公開日時: 2020年9月1日(火) 18:19
文字数:2,154

 12年前の話……。

 四代目風の神シゼル・レギレスと四代目レイス・レギレスの間に生まれた生命が破壊神の力を宿した五代目破壊の神レイム・レギレスだった。


 だが名を付けたのは、今でもわからない。


 《破壊剣ルークレム》を渡されたのは物心がつき、10歳でその手にやってきた。



「レイム様……この剣を……」


 最破の一人、右翼の壱ジュウロウ・ハリアートである。


 和国出身の武士であり、6000年前から破壊神の元にいる人間。腰には最強クラスの神器である《無刀・斬理刀(きりとう)》を所持し、非常に珍しい源は無というものだ。


 破壊神の最高位幹部軍団である”最破”は右翼と左翼などに分かれている。


 ジュウロウは最破の中でトップクラスの実力であり、種族は人間であり、人間種の中では最強かもしれない。



「これは……」純粋無垢な少女は問いかけた。 


「貴方様が持つ武器でございます。どうか、歴代の神を超える力とまだ誰も到達したことない次元まで行けることを我々は祈っております……」



 それは、今思えば最破達の願いだ。


 誰も到達したことのない……それはどうゆうことか……。


 世界の頂点?……世界の先?……。



 そして剣を抜き、稽古が開始した。


 ギャラリーには暗黒騎士や最高位配下である最破や他の配下はそれを見守っていた。


 レイムはゆっくりと剣を抜き、ぎこちなく漆黒の剣を構え、ジュウロウも神器《無刀・斬理刀(きりとう)》を抜き、構えた。



「いざ、参るッ――」ジュウロウは叫び、一歩も動かず剣を振り被った。


 普通ならある程度離れているレイムには当たることはないが、相手が神器、そして手練れであれば注意は怠ることはできない。



 その場で剣を振り被った!斬撃を飛ばしてくるッ!


 10歳のレイムは腕を伸ばし、剣先をジュウロウに向けた。



 何、ふざけているつもりはないようだ。


 私の実力を超える者の攻撃が我が力で完全に打ち消すことはできないが、今のレイム様の攻撃は私には通用しない。



 だが、必ず超えられてしまうだろう……私が今までの時を修行に費やし、加護をもらった後で強さを求めた者の力をレイム様は簡単に超えてしまう。


 そしていつかは守られるかもしれないな……。


 ”最破”右翼の壱ジュウロウ・ハリアートは二年前のことを思い出し、空を見上げていた。


「ジュウロウ……最破は直ちに第五に集まってください……」と背後から来たのは、ロナだった。


「あぁ、わかった……」



 ここは、ディスラクシェント独立国である。


 世界最大の領域であるシズゼリア領域と隣に位置しているがその大きさは他の領域より最小だろう。

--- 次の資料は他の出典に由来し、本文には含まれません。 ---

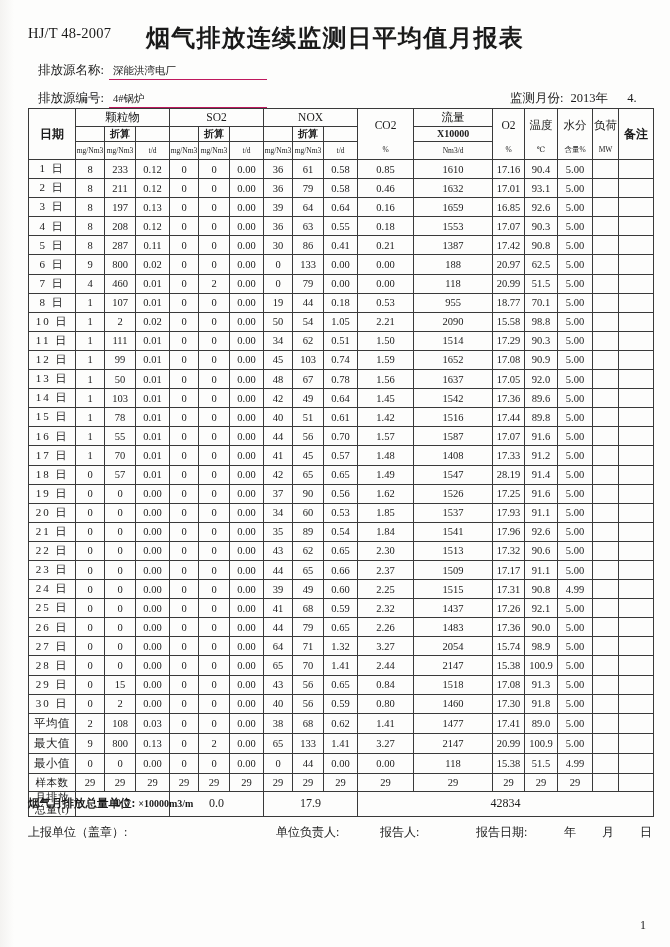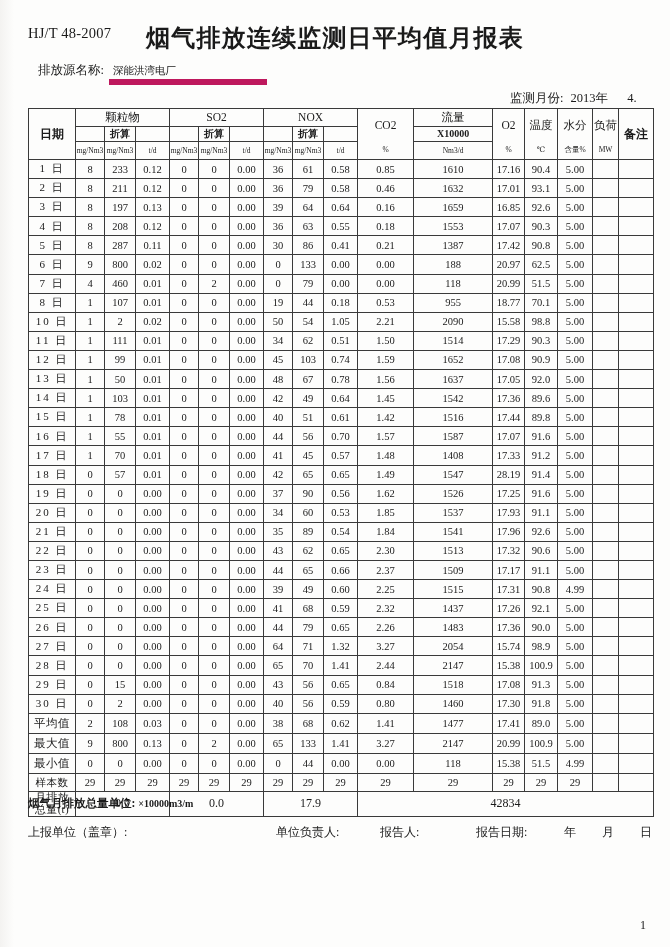"深能洪湾电厂" .field-value { border-bottom: 6px solid #be185d -> 1px solid #be185d }
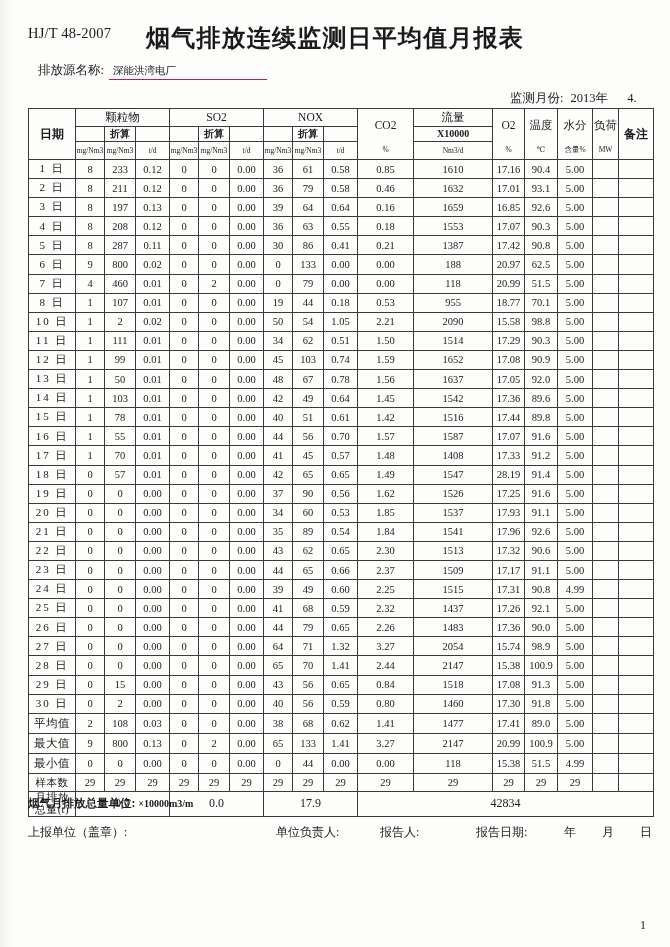"排放源编号: 4#锅炉" div.field-row { html: none -> <div> <span>排放源编号:</span> <span>4#锅炉</span> </div> }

 漆黒の城が天まで届くほどに高く、その下には機人種やドラゴン種が暮らす一つの独立国であり、国の周りには美しい花が咲き誇っている。


 独立国の中心にそびえ立つ破壊神が住まう城の内部には最破が守護する階層が存在している。



 そして第5階層は【悪魔の教会】と呼び、悪魔が賜る教会である。


 そこで最破達による会議が始まった。


「魔王軍のことだが、あれば結局どうなるんだ……」


 この地の管理者である大悪魔ディリア・ブラッドが真っ先に問い掛けた。容姿は青年で黒いスーツを見に纏っている。


「そうだね。複数いる中でやはり大魔王だと思うが、今回の幹部があの強さなら幹部ではなく魔王と呼んだようが適切だ」


 全くその通りだ。


 だが大魔王があんな強い幹部を隠していたのか、いやそんな情報はなかった。巨大な一角であるが、情報での動き掴めていない。


 エマ・ラピリオン


 この世界で大魔王と呼ばれる存在の名前である。


 全ての魔族と魔王の頂点に立つ存在であり、魔王の数は今は、指で数えられないほどである。ある程度力を持った存在や才能などそして支配欲など魔王にふさわしい存在の体に魔王も紋章が浮かび上がるのだ。


 多発でもないが、10年に二つくらいだ。


 魔王になると能力を持たない者でも進化のように力を増し、最古の魔王にも戦いを挑む者もいて魔王ランキング第五位以上の座を狙っている。


「展開されたのは、赤い魔法陣だが紅蓮の魔王、大魔王とは思えない。他の魔王であるならば……」天才的な頭脳派は最破の中に数人いるがその中でトップなのは右翼の弐であるワ―レスト・ゼロログである。


「もし他の魔王であり、予想以上の力ならばまた大戦が起きるかもしれませんね……」右翼の参である大魔導士レイン・レペレストは呟いた。


「そしてもう一つ報告だけど、新しい仲間とは言わないが、光の神がこちらに無断でよこした……」レイムの側近であるロナはそう言った。


「んッ、何だ……」ジュウロウはロナの何とも言えない表情を気になった。


「光の勇者三人だ……」とロナから衝撃的な答えが最破全員の耳に届いた。最破達が仕える神が裏切りの容疑をかけられ大戦に勃発したりそんなことはあったが、嫌いであるのは神々六人以外の神だけである。



「何故、光の勇者たちが……」


「さぁな、だがわかるだろう……もう外に来ている」


「じゃあ私が迎えに行ってきます……」と服装は女性の使用人が着る身なりであるが、彼女も最破の一人である。ディスラクシェント城内の使用人を統括者である。黒い髪に腰には初めて作った神器、細剣を装備している。


「あぁ、リツリ頼む……光の勇者たちをここへ……」


 そしてリツリは少し歩き、転移魔法陣の足元に展開し第一の地のエントランスへと向かった。